Experimental and numerical investigations of heat transfer enhancement in shell and helically microtube heat exchanger using nanofluids

Abstract

Three types of helical microtube coil namely circle, oval and elliptical are introduced and evaluated both experimentally and numerically. Al2O3-water, ZnO-water at three volume fractions (?) of 1.0%, 1.5% and 2% are considered as working fluid as well as the base fluid (water). Different values of pitch are tested with constant pitch/diameter ratio of 1 for all geometries. The numerical simulations are presented the flow structures of helical microtubes in terms of velocity, isotherms, and vorticity contours.
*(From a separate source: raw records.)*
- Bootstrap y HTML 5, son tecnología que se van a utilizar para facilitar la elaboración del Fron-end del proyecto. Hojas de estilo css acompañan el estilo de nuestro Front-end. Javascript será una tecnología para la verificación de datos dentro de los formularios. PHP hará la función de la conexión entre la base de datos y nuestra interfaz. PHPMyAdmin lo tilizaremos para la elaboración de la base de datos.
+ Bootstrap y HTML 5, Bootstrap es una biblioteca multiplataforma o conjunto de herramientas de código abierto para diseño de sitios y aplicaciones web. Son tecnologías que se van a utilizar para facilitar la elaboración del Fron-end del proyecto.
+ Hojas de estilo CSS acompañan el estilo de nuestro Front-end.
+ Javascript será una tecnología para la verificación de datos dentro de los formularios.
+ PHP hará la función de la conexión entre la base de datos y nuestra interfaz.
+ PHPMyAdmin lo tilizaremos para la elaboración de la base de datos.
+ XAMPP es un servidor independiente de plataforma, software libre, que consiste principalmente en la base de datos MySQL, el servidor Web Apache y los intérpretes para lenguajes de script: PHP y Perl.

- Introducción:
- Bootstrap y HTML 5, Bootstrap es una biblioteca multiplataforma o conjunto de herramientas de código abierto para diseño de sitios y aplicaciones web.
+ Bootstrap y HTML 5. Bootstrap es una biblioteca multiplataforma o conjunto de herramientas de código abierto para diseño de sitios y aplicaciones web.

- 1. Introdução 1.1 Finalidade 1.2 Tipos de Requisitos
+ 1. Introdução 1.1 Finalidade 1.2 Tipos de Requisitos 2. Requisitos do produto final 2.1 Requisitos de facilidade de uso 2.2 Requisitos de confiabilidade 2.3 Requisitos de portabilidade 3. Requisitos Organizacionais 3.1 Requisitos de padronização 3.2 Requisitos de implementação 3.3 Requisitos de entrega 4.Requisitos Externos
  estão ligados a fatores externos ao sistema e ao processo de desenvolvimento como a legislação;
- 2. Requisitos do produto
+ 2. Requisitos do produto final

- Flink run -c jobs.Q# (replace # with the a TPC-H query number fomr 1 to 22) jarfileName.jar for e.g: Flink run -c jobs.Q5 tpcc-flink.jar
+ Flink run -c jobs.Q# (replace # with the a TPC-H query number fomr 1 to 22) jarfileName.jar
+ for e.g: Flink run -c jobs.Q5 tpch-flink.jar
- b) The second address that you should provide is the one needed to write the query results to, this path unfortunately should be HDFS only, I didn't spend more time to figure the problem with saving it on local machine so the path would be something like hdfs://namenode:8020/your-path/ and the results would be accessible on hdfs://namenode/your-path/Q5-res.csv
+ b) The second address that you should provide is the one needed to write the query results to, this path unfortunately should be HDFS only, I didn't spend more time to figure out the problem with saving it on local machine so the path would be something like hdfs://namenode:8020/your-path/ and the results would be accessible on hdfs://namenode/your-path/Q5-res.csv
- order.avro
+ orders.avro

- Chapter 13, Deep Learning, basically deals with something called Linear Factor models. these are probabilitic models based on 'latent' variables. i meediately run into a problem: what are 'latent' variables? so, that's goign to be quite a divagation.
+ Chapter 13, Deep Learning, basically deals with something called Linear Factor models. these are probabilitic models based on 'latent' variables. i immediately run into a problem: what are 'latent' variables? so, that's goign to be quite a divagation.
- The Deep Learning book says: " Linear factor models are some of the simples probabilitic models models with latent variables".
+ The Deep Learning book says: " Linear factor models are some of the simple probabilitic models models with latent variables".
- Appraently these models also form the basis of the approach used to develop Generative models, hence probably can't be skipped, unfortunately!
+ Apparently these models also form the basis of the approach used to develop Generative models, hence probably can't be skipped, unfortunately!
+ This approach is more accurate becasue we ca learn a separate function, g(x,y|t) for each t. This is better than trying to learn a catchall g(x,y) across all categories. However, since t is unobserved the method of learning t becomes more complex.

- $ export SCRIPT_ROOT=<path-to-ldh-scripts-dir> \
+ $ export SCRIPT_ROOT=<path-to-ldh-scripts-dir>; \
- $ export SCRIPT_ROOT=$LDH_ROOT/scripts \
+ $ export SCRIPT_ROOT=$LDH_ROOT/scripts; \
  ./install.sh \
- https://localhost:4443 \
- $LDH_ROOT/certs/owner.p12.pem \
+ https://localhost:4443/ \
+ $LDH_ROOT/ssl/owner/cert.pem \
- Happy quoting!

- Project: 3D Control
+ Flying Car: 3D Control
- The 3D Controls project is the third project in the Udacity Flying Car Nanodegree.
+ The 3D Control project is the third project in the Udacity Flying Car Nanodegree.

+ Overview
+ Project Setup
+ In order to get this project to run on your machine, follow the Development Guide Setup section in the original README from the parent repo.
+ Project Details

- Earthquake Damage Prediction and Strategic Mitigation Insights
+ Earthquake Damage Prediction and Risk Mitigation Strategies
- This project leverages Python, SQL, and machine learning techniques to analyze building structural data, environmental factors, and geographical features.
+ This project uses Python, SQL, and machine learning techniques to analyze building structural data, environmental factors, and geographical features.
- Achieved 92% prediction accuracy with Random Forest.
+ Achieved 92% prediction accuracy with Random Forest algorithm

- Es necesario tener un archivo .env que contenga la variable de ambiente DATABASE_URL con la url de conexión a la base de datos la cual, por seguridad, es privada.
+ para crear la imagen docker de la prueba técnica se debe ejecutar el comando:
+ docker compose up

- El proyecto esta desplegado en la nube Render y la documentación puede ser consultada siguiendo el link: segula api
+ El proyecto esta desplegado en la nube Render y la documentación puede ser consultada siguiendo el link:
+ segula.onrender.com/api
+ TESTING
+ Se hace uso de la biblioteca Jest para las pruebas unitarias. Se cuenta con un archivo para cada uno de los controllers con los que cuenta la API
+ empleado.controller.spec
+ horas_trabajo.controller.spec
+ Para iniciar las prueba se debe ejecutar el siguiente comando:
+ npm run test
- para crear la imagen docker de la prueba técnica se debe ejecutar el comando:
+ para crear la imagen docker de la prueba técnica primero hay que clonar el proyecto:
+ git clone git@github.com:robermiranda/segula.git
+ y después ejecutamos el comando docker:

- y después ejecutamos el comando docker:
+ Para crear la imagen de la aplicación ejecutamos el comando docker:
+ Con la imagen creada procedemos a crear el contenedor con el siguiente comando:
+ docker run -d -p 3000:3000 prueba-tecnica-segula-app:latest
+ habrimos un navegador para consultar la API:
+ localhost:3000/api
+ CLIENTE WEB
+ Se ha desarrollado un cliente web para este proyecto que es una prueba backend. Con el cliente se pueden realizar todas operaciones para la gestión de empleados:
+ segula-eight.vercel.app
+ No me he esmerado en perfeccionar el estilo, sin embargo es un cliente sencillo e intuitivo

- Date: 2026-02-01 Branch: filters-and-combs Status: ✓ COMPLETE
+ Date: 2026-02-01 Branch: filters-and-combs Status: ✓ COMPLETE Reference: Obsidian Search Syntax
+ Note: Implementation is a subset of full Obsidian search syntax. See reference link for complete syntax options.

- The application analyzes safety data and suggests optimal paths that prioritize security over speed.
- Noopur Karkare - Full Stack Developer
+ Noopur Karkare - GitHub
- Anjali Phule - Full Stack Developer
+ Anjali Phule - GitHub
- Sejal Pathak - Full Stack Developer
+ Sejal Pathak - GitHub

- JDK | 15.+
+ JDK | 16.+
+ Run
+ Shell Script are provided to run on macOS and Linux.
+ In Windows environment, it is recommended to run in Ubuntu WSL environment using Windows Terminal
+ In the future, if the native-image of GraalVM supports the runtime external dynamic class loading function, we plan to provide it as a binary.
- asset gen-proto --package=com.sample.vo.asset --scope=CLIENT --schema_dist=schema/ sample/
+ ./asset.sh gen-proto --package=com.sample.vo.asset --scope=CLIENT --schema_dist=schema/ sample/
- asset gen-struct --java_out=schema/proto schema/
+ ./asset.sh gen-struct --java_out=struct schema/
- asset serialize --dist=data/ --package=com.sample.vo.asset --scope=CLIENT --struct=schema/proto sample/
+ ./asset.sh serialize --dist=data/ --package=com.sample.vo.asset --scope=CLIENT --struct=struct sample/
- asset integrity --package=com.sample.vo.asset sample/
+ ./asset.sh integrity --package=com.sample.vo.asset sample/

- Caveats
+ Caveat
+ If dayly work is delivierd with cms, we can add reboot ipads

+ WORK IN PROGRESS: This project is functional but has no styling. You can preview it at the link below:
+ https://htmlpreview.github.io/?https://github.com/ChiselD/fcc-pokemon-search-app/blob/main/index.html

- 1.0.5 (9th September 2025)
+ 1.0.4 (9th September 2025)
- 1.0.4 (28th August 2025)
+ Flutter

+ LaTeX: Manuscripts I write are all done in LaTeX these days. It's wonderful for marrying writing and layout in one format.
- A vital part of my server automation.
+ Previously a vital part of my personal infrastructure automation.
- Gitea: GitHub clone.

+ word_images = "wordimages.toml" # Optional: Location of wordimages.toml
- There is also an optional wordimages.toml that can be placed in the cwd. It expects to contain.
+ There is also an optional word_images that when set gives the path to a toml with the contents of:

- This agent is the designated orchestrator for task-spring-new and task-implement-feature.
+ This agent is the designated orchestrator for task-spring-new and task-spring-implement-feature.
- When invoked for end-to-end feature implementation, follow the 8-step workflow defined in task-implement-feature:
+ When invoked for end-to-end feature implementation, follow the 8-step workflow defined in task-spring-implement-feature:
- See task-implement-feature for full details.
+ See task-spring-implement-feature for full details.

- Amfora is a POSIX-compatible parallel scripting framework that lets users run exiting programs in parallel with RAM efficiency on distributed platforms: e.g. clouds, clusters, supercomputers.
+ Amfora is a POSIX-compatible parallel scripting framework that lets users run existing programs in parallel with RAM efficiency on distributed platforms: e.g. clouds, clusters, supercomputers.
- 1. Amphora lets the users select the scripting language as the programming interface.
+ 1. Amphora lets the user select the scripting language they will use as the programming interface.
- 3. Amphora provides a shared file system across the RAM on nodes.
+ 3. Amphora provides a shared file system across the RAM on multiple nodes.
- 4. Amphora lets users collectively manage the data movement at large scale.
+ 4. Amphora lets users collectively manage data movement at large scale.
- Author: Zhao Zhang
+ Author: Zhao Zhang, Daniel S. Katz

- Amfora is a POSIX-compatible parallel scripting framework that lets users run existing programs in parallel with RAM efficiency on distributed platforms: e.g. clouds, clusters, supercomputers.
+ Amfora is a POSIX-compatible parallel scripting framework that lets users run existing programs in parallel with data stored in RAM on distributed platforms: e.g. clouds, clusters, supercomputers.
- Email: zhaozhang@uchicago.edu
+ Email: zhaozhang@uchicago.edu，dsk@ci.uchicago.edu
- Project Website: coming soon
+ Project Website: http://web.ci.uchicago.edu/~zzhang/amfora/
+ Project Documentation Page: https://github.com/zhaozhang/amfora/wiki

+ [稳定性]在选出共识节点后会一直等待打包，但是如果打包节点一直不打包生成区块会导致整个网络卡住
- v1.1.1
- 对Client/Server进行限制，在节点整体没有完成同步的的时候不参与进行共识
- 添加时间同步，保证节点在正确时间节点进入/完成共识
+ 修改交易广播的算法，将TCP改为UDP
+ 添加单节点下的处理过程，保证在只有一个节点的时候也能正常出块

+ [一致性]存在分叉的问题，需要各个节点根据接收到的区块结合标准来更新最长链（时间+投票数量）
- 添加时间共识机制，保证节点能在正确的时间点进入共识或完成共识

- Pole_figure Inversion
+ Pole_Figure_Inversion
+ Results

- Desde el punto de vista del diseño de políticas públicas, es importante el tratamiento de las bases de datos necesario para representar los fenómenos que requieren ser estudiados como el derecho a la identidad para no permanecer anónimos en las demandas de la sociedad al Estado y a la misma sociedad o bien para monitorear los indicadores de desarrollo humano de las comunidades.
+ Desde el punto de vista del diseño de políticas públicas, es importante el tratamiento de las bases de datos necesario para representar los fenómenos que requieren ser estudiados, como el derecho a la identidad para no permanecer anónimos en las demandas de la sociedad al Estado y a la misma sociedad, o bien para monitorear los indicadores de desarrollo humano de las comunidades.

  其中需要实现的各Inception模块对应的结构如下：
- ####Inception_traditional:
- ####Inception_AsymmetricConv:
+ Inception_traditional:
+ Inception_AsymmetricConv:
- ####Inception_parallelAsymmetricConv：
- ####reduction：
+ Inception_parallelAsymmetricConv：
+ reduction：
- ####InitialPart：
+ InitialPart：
Compared to straight coil, the findings show that helical microtube curvature swirls are an important phenomenon to increase heat transfer. In addition, it shows that the heat transfer and friction loss increase as volume fractions of nanofluids and Reynolds number increase. The experiments have also uncovered that the use of helical microtube augment the heat transfer ratio considerably and greatest enhancement ratio was realized by employing circle form with ?= 2% of alumina nanofluid. Over ranges of considered flow, alumina nanofluid was better than ZnO-water nanofluid and the best thermal performance of 3.1 was recorded with using it at ?= 2% at Reynolds number of 1800. Besides, new empirical correlations were proposed and reported based on experimental data.